Winston Churchill is widely credited as the man who committed British, French and – above all – untested Australian and New Zealand forces to the ill-fated campaign to seize control of the Dardanelles Straits and western Turkey.  Indeed, although it was Churchill’s drive and aggressiveness – not to mention cunning – which resulted in the campaign actually taking place, the notion of capturing the Turkish Dardanelles Straits had long been given consideration.

It was widely believed however – at least in professional circles – that a purely naval attempt to win the Straits was bound to end in failure.

The Value of the Straits

But why attempt the Straits in the first place?  The answer lay in the great strategic value control would give the Entente Powers.  The Straits linked the Mediterranean Sea with the Sea of Marmora.  This not only gave ready access to the Turkish capital Constantinople and much of the Turkish Empire’s industrial powerhouse, but also provided a lane to the Black Sea.

Unlike the landings in Normandy and the Pacific….Gallipoli was an utter failure that got thousands, 200,000+ to be exact,  killed and wounded for NO gain whatsoever.

“Good Jihadi-Bad Jihadi”

The US has made some horrific decisions when arming counter-insurgents…..for instance back in the 80’s AQ was our friend and we armed them and gave them cash in their fight against the Russians……then AQ brought down the Towers in NYC….

We have 25+ years of bad decisions when dealing with terrorists……

U.S. Presidents Jimmy Carter[1] and Ronald Reagan[2] aligned the U.S. with jihadists in Afghanistan against Russia and later gave weapons to Salafi-jihadis allied with Osama Bin Laden[3]. Less than 20 years later, Al Qaeda brought down the World Trade Center and attacked the Pentagon. Presently the U.S. is bogged down in Syria and continues to make the foreign policy mistake of playing “Good Jihadi-Bad Jihadi.”

Our foreign policy needs to take a good look at our past record….not something that could be called a success….and that will not happen until we have a new president and then the change will be iffy at best… long as the M-IC is in charge we will continue down the road that we began all those years ago.

Is Sudan Next?

AS an analyst of conflict I am always on the outlook for the next possible conflict that could drag the US into participation……after reading various reports and watching situations the possibility of Sudan as the next region of conflict…..

My friends at Middle East Monitor has issued a warning….

With the recall of Sudan’s Ambassador from Egypt, the closure of the Eritrean Border and a recent visit by Turkey’s President in which a Turkish takeover of a strategic island port fuelled uncertainty, it is safe to say that Sudan has moved closer than ever before to direct military conflict with its neighbours. The country now finds itself preparing its strategy to deal with major geopolitical issues facing the region.

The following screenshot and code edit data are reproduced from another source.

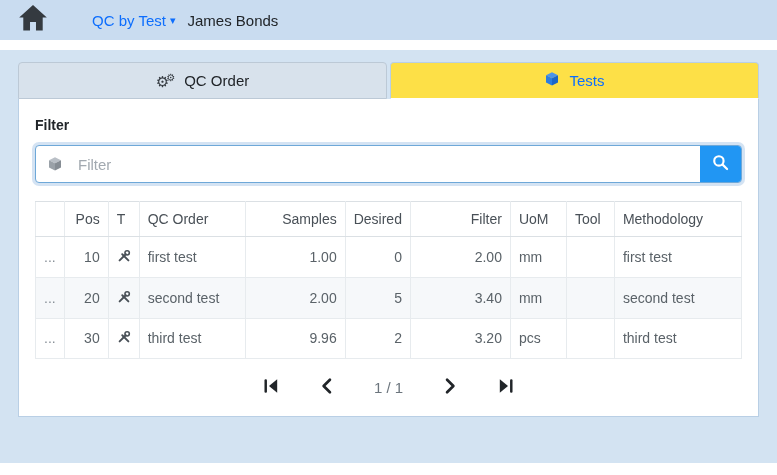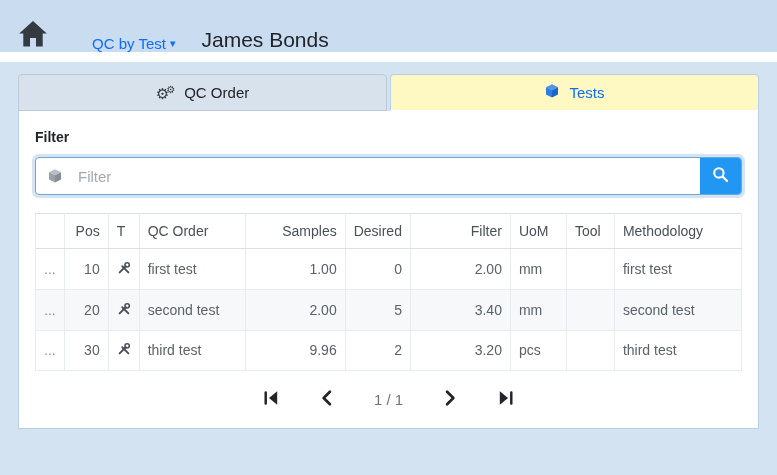--- a/index.html
+++ b/index.html
@@ -5,46 +5,46 @@
   * { box-sizing: border-box; }
   html,body { margin:0; padding:0; }
   body {
     width:777px; height:475px; overflow:hidden;
     font-family:"Liberation Sans", sans-serif;
     background:#ffffff;
   }
 
   
   .topbar {
-    height:52px; background:#c9dcf0;
-    display:flex; align-items:flex-end; padding:0 18px;
+    height:40px; background:#c9dcf0;
+    display:flex; align-items:center; padding:0 18px;
   }
   .home-btn { display:flex; align-items:center; cursor:pointer; }
   .menu-link {
     margin-left:44px; color:#0d6efd; font-size:15px;
     display:flex; align-items:center; gap:4px; cursor:pointer;
   }
   .menu-caret { font-size:11px; }
-  .user-name { margin-left:26px; color:#212529; font-size:21px; }
+  .user-name { margin-left:12px; color:#212529; font-size:15px; }
 
   
   .section {
     margin-top:10px; background:#d3e3f2;
     height:413px; padding:12px 18px 0;
   }
 
   
   .tabs { display:flex; gap:3px; }
   .tab {
     flex:1; height:37px; display:flex; align-items:center; justify-content:center;
     gap:9px; background:#d8e2ec; border:1px solid #bcc9d6;
     border-radius:4px 4px 0 0; font-size:15px; color:#212529; cursor:pointer;
   }
   .tab.active {
-    background:#fef9c3; border-color:#b9cfe5; border-bottom:1px solid #ffffff;
+    background:#fde047; border-color:#b9cfe5; border-bottom:1px solid #ffffff;
     color:#0d6efd; position:relative; z-index:2;
   }
   .gears { color:#343a40; line-height:1; }
   .gear-big { font-size:15px; }
   .gear-small { font-size:10px; margin-left:-3px; vertical-align:6px; display:inline-block; }
 
   
   .card {
     background:#ffffff; border:1px solid #b9cfe5; border-top:none;
     padding:16px 16px 18px;

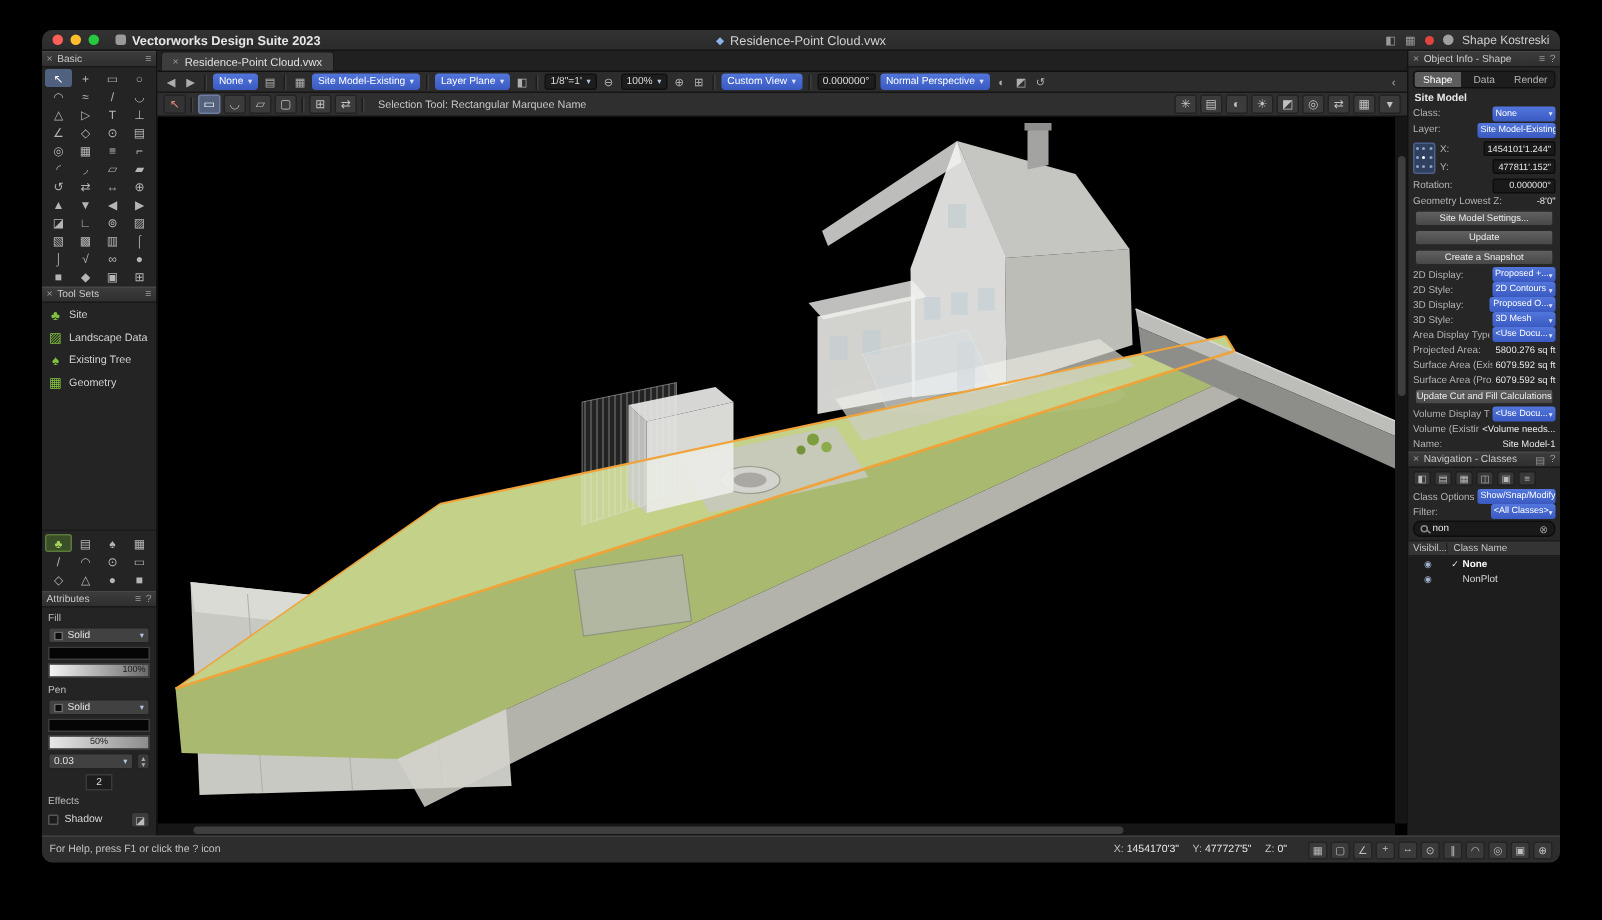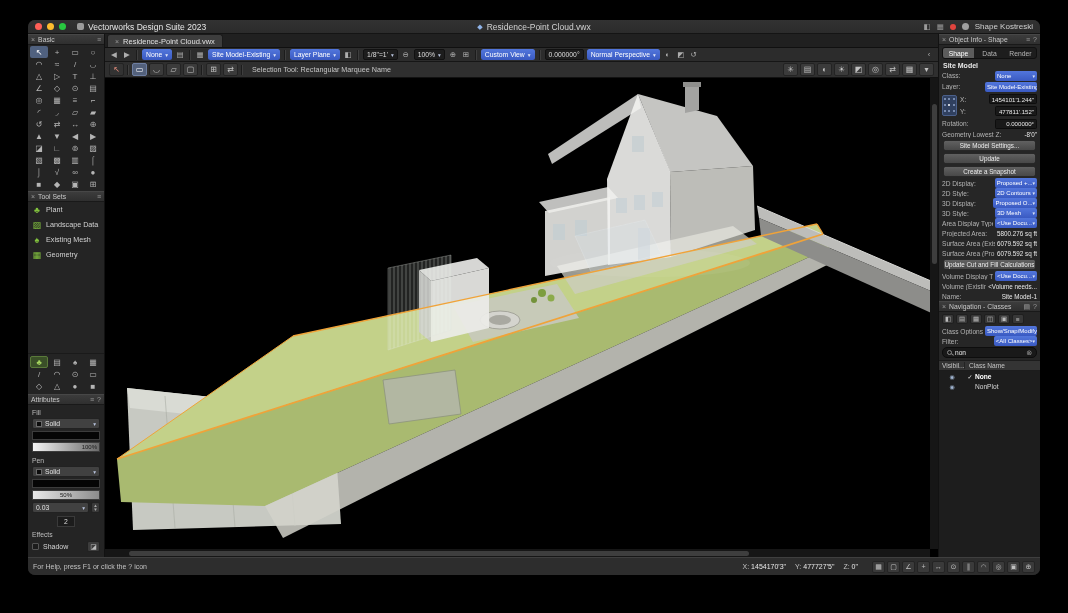--- a/index.html
+++ b/index.html
@@ -4,21 +4,21 @@
 <style>
 *{margin:0;padding:0;box-sizing:border-box}
 html,body{width:1068px;height:613px;background:#000;overflow:hidden}
 body{font-family:"Liberation Sans",sans-serif;color:#d4d4d4;position:relative;cursor:default}
 .window{position:absolute;left:28px;top:20px;width:1012px;height:555px;background:#242424;border-radius:7px;overflow:hidden;box-shadow:0 0 0 1px #000}
 
 .menubar{position:absolute;left:0;top:0;width:1012px;height:14px;background:linear-gradient(#323232,#2b2b2b);border-bottom:1px solid #141414;display:flex;align-items:center;padding:0 7px;font-size:8.5px;color:#c9c9c9;z-index:5}
 .tl{width:7px;height:7px;border-radius:50%;margin-right:5px;display:inline-block}
 .tl.red{background:#ff5f57}.tl.yel{background:#febc2e}.tl.grn{background:#28c840}
 .app-logo{width:7px;height:7px;border-radius:2px;background:#9a9a9a;margin:0 4px 0 6px}
-.app-name{font-weight:normal;color:#e6e6e6;white-space:nowrap}
+.app-name{font-weight:bold;color:#e6e6e6;white-space:nowrap}
 .mb-title{position:absolute;left:50%;transform:translateX(-50%);display:flex;align-items:center;gap:4px;color:#d2d2d2;white-space:nowrap}
 .doc-ic{color:#8fb3e8;font-size:7px}
 .mb-right{margin-left:auto;display:flex;align-items:center;gap:6px;font-size:8px;color:#d0d0d0}
 .mb-ic{font-size:7.5px;color:#9a9a9a}
 .rec-dot{width:6px;height:6px;border-radius:50%;background:#e0443e}
 .user-ic{width:7px;height:7px;border-radius:50%;background:#a0a0a0}
 
 .left-col{position:absolute;left:0;top:14px;width:77px;height:523px;background:#242424;border-right:1px solid #121212;display:flex;flex-direction:column;font-size:7px}
 .pal-head{flex:0 0 11px;background:linear-gradient(#3c3c3c,#2f2f2f);border-top:1px solid #474747;border-bottom:1px solid #191919;display:flex;align-items:center;gap:3px;padding:0 3px;color:#c9c9c9;font-size:6.8px;white-space:nowrap}
 .ph-x{color:#9a9a9a;font-size:7px}
@@ -200,29 +200,29 @@
     </div>
     <div class="pal-head">
       <span class="ph-x">×</span>
       <span>Tool Sets</span>
       <span class="ph-sp"></span>
       <span class="ph-x">≡</span>
     </div>
     <div>
       <div class="ts-item">
         <span class="ts-ic">♣</span>
-        <span>Plant</span>
+        <span>Site</span>
       </div>
       <div class="ts-item">
         <span class="ts-ic">▨</span>
         <span>Landscape Data</span>
       </div>
       <div class="ts-item">
         <span class="ts-ic">♠</span>
-        <span>Existing Mesh</span>
+        <span>Existing Tree</span>
       </div>
       <div class="ts-item">
         <span class="ts-ic">▦</span>
         <span>Geometry</span>
       </div>
     </div>
     <div class="spacer"></div>
     <div class="ts-grid">
       <span class="tcell green">♣</span>
       <span class="tcell">▤</span>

The relative calm was arguably first disturbed by the Sudanese President’s visit to Sochi on 23 November last year, where he met his Russian counterpart Vladimir Putin. Omar Al-Bashir’s brief encounter set off a chain of reactions adding disquiet to the already tense atmosphere between his country and Egypt, and served to worry Sudan’s neighbours across the Red Sea in Saudi Arabia.

I will keep an eye on this situation.